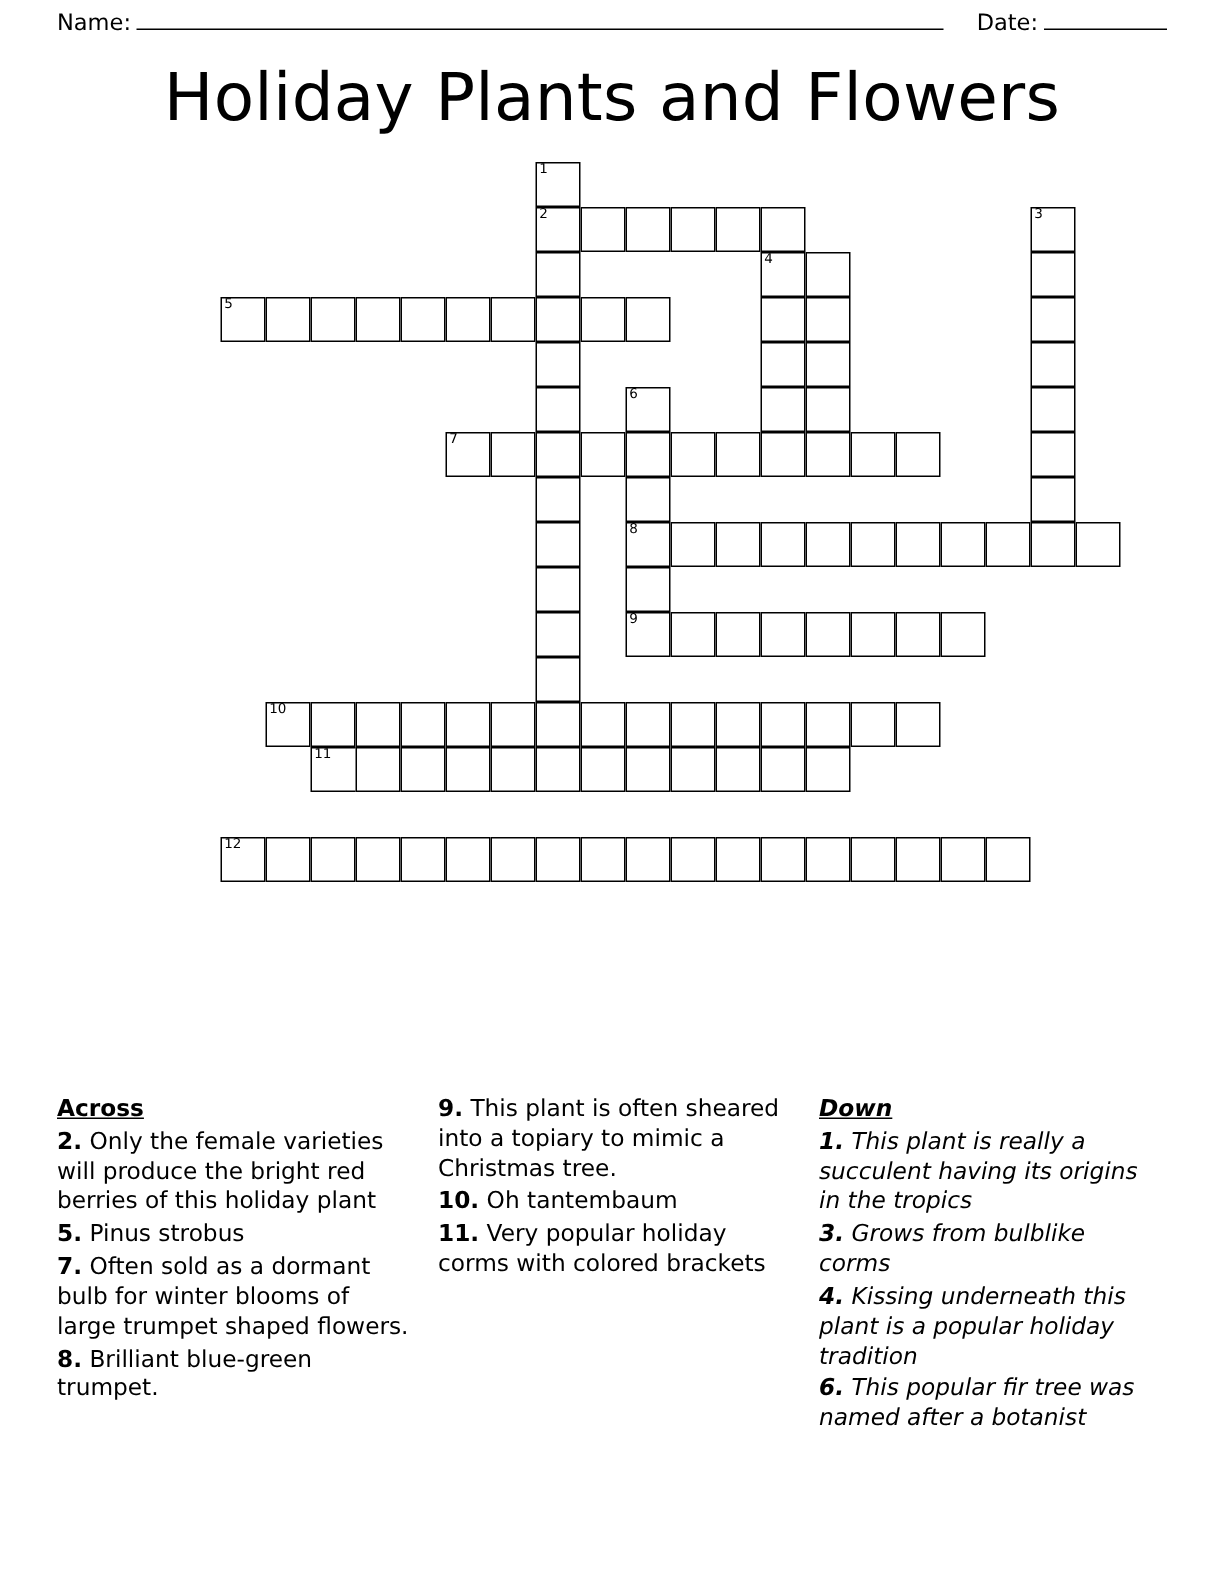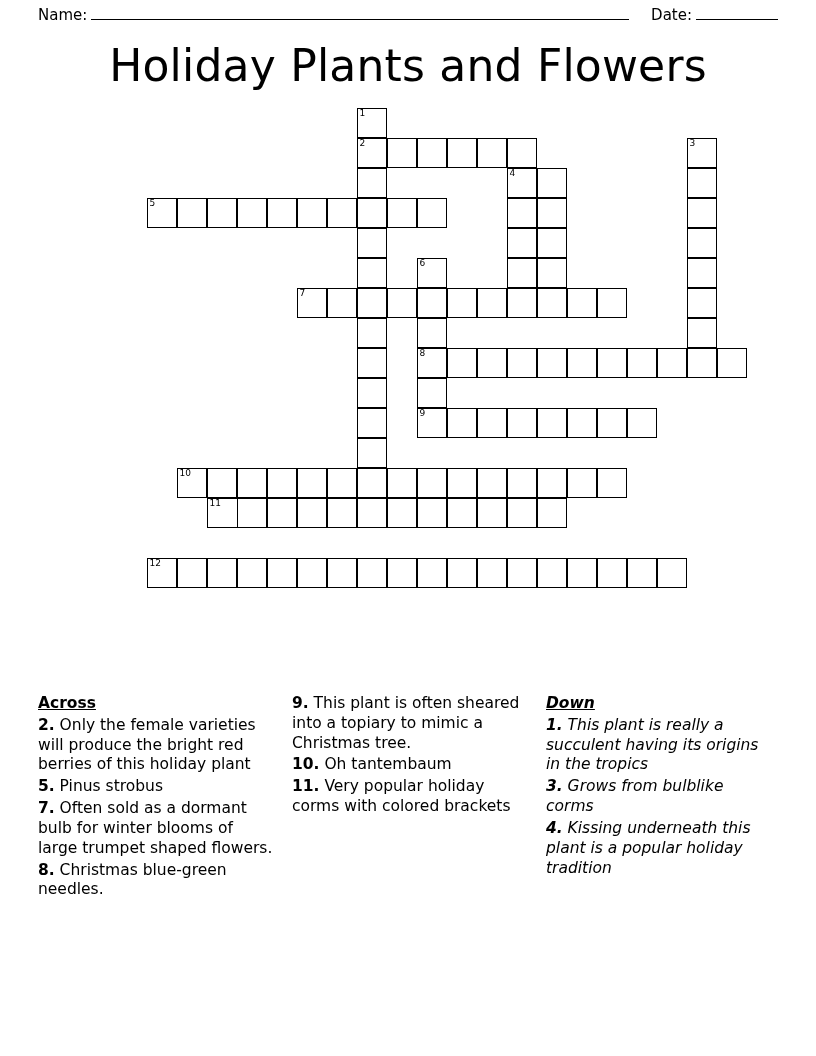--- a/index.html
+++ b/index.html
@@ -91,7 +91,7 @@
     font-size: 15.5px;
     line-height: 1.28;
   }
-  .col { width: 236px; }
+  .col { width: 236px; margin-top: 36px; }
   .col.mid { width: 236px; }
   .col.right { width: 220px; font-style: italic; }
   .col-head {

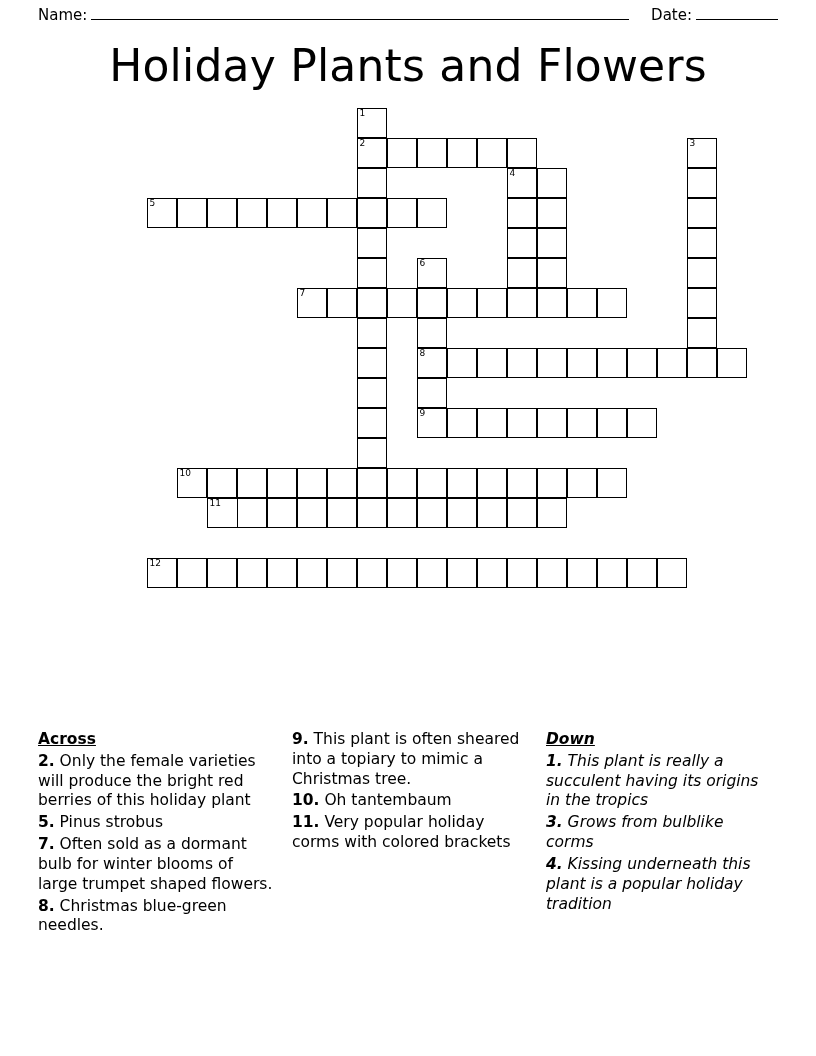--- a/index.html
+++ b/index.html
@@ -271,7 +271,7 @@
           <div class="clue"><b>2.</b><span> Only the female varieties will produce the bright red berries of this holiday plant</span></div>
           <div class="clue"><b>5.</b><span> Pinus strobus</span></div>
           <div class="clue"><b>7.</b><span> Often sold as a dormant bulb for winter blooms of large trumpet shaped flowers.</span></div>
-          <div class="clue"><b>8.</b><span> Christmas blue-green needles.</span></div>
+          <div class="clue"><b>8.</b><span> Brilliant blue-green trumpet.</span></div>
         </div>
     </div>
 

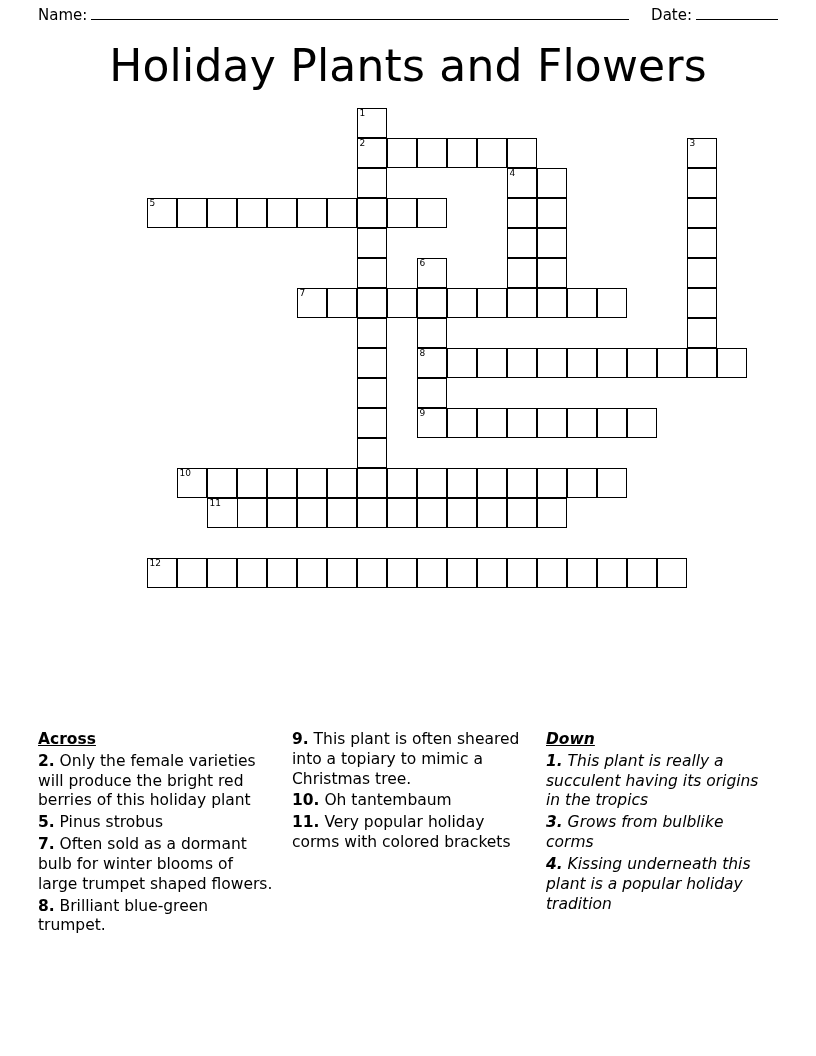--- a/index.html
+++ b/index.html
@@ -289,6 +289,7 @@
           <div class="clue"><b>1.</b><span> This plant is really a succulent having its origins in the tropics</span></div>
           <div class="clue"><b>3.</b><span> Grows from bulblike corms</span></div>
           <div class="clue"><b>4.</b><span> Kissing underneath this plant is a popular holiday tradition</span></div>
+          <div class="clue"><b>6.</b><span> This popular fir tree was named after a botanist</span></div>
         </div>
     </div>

———

* WHAT YOU SHOULD DO: Where the data includes pictures, leave them out and write out everything else exactly.

* WRITTEN ANSWER:
--- a/index.html
+++ b/index.html
@@ -91,7 +91,7 @@
     font-size: 15.5px;
     line-height: 1.28;
   }
-  .col { width: 236px; }
+  .col { width: 236px; margin-top: 36px; }
   .col.mid { width: 236px; }
   .col.right { width: 220px; font-style: italic; }
   .col-head {

--- a/index.html
+++ b/index.html
@@ -271,7 +271,7 @@
           <div class="clue"><b>2.</b><span> Only the female varieties will produce the bright red berries of this holiday plant</span></div>
           <div class="clue"><b>5.</b><span> Pinus strobus</span></div>
           <div class="clue"><b>7.</b><span> Often sold as a dormant bulb for winter blooms of large trumpet shaped flowers.</span></div>
-          <div class="clue"><b>8.</b><span> Christmas blue-green needles.</span></div>
+          <div class="clue"><b>8.</b><span> Brilliant blue-green trumpet.</span></div>
         </div>
     </div>
 

--- a/index.html
+++ b/index.html
@@ -289,6 +289,7 @@
           <div class="clue"><b>1.</b><span> This plant is really a succulent having its origins in the tropics</span></div>
           <div class="clue"><b>3.</b><span> Grows from bulblike corms</span></div>
           <div class="clue"><b>4.</b><span> Kissing underneath this plant is a popular holiday tradition</span></div>
+          <div class="clue"><b>6.</b><span> This popular fir tree was named after a botanist</span></div>
         </div>
     </div>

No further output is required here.